Apache Kafka primer

ksqlDB is a database built specifically for stream processing on Apache Kafka®. Although it's designed to give you a higher-level set of primitives than Kafka has, it's inevitable that all of Kafka's concepts can't be, and shouldn't be, abstracted away entirely. This section describes the minimum number of Kafka concepts that you need to use ksqlDB effectively. For more information, consult the official Apache Kafka documentation.

Records¶

The primary unit of data in Kafka is the event. An event models something that happened in the world at a point in time. In Kafka, you represent each event using a data construct known as a record. A record carries a few different kinds of data in it: key, value, timestamp, topic, partition, offset, and headers.

The key of a record is an arbitrary piece of data that denotes the identity of the event. If the events are clicks on a web page, a suitable key might be the ID of the user who did the clicking.

The value is also an arbitrary piece of data that represents the primary data of interest. The value of a click event probably contains the page that it happened on, the DOM element that was clicked, and other interesting tidbits of information.

The timestamp denotes when the event happened. There are a few different "kinds" of time that can be tracked. These aren’t discussed here, but they’re useful to learn about nonetheless.

The topic and partition describe which larger collection and subset of events this particular event belongs to, and the offset describes its exact position within that larger collection (more on that below).
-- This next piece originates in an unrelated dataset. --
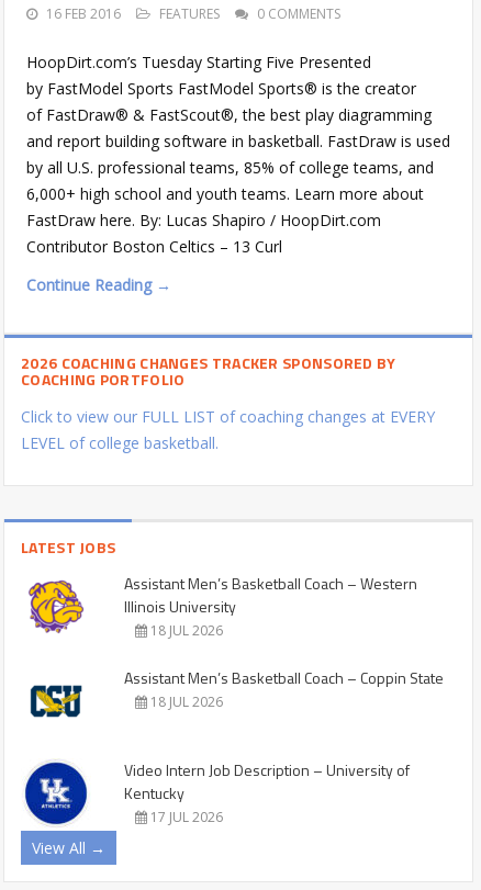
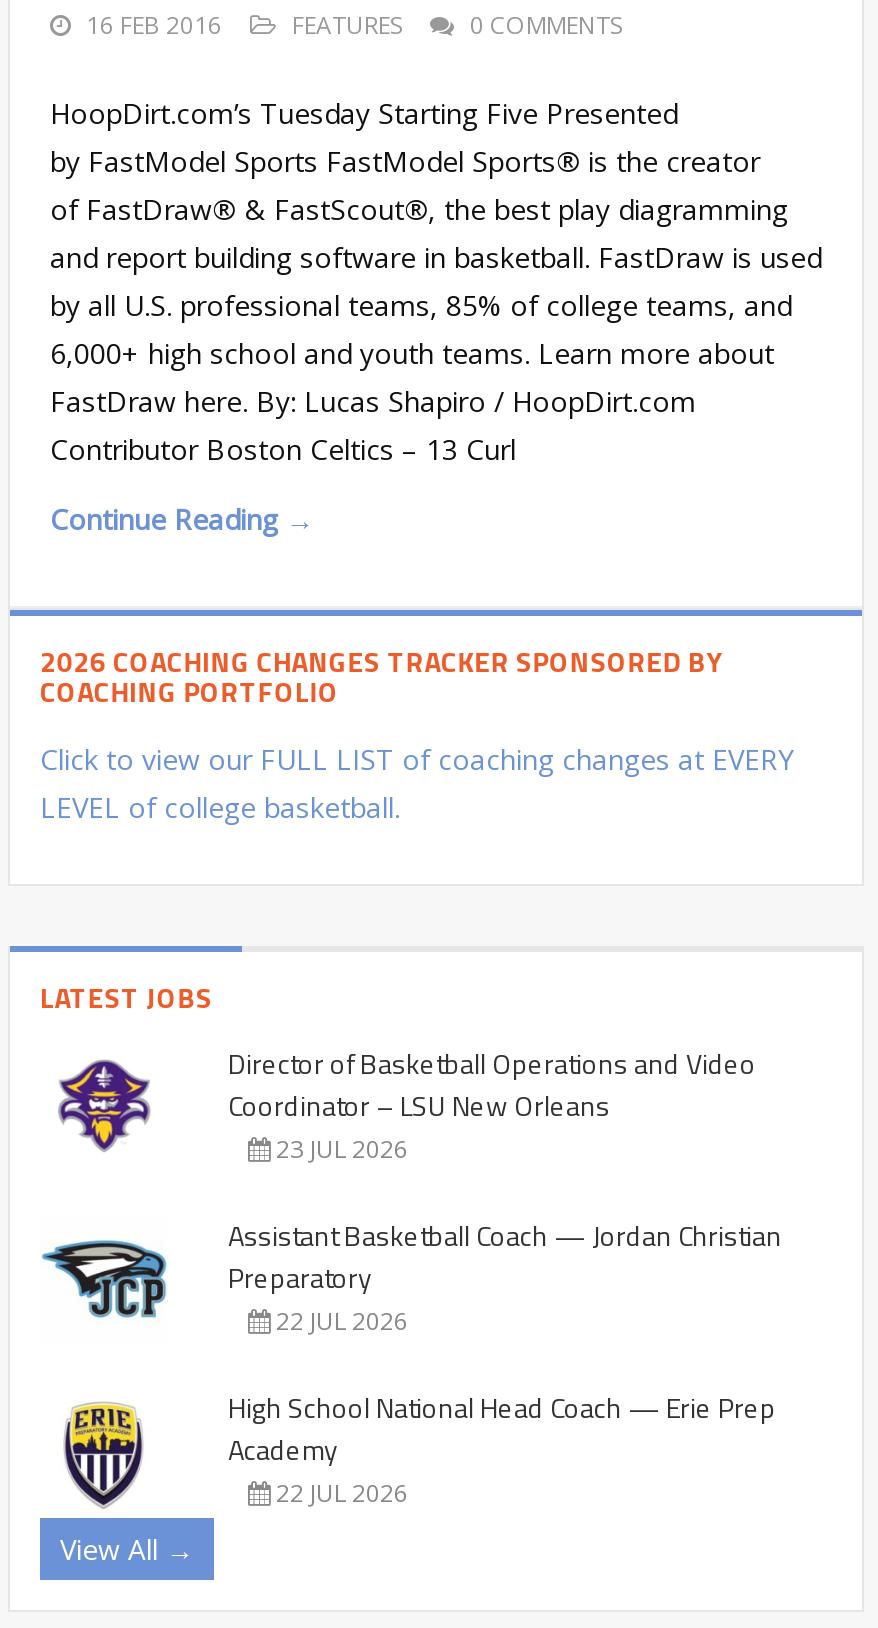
[27,572,417,640] [image] | Assistant Men’s Basketball Coach – Western | Illinois University | 18 JUL 2026 -> [56,1042,756,1166] [image] | Director of Basketball Operations and Video | Coordinator – LSU New Orleans | 23 JUL 2026
[23,666,444,721] [image] | Assistant Men’s Basketball Coach – Coppin State | 18 JUL 2026 -> [40,1214,782,1338] [image] | Assistant Basketball Coach — Jordan Christian | Preparatory | 22 JUL 2026
[23,758,410,826] [image] | Video Intern Job Description – University of | Kentucky | 17 JUL 2026 -> [46,1386,776,1510] [image] | High School National Head Coach — Erie Prep | Academy | 22 JUL 2026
Finally, the headers carry arbitrary, user-supplied metadata about the record.

ksqlDB abstracts over some of these pieces of information so you don’t need to think about them. Others are exposed directly and are an integral part of the programming model. For example, the fundamental unit of data in ksqlDB is the row. A row is a helpful abstraction over a Kafka record. Rows have columns of two kinds: key columns and value columns. They also carry pseudocolumns for metadata, like a timestamp.

In general, ksqlDB avoids raising up Kafka-level implementation details that don’t contribute to a high-level programming model.

Topics¶

Topics are named collections of records. Their purpose is to let you hold events of mutual interest together. A series of click records might get stored in a "clicks" topic so that you can access them all in one place. Topics are append-only. Once you add a record to a topic, you can’t change or delete it individually.

There are no rules for what kinds of records can be placed into topics. They don't need to conform to the same structure, relate to the same situation, or anything like that. The way you manage publication to topics is entirely a matter of user convention and enforcement.

ksqlDB provides higher-level abstractions over a topic through streams and tables. A stream or table associates a schema with a Kafka topic. The schema controls the shape of records that are allowed to be stored in the topic. This kind of static typing makes it easier to understand what sort of rows are in your topic and generally helps you make fewer mistakes in your programs that process them.

Partitions¶

When a record is placed into a topic, it is placed into a particular partition. A partition is a totally ordered sequence of records by offset. Topics may have multiple partitions to make storage and processing more scalable. When you create a topic, you choose how many partitions it has.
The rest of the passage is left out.